### [PROBLEM TO WORK ON]
Find the word "cleanup" in the listing, and copy out each line where it turns up.

### [MATERIAL TO PROCESS]
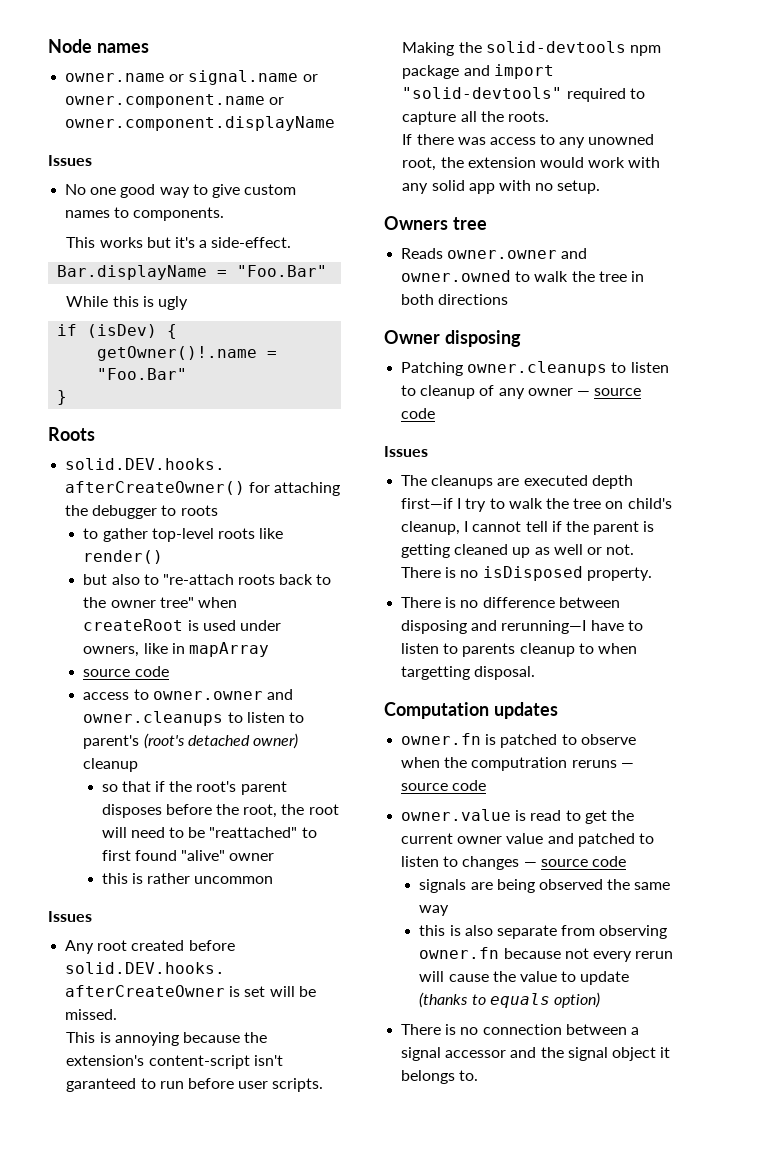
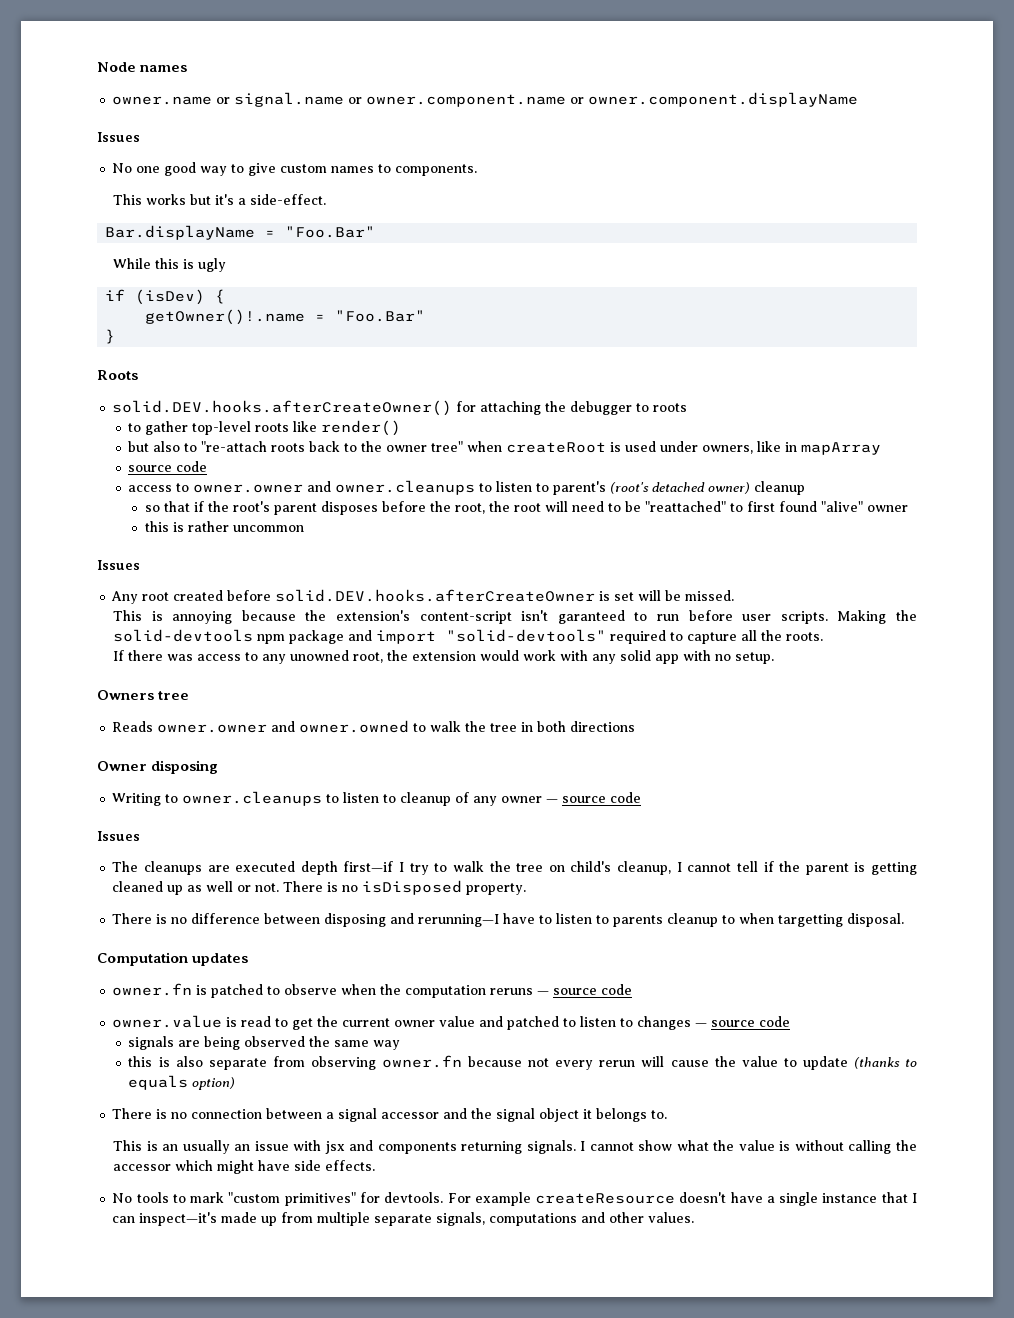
- Patching owner.cleanups to listen to cleanup of any owner — source code
+ Writing to owner.cleanups to listen to cleanup of any owner — source code
- owner.fn is patched to observe when the computration reruns — source code
+ owner.fn is patched to observe when the computation reruns — source code
+ This is an usually an issue with jsx and components returning signals. I cannot show what the value is without calling the accessor which might have side effects.
+ No tools to mark "custom primitives" for devtools. For example createResource doesn't have a single instance that I can inspect—it's made up from multiple separate signals, computations and other values.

### [SOLUTION]
- Patching owner.cleanups to listen to cleanup of any owner — source code
+ Writing to owner.cleanups to listen to cleanup of any owner — source code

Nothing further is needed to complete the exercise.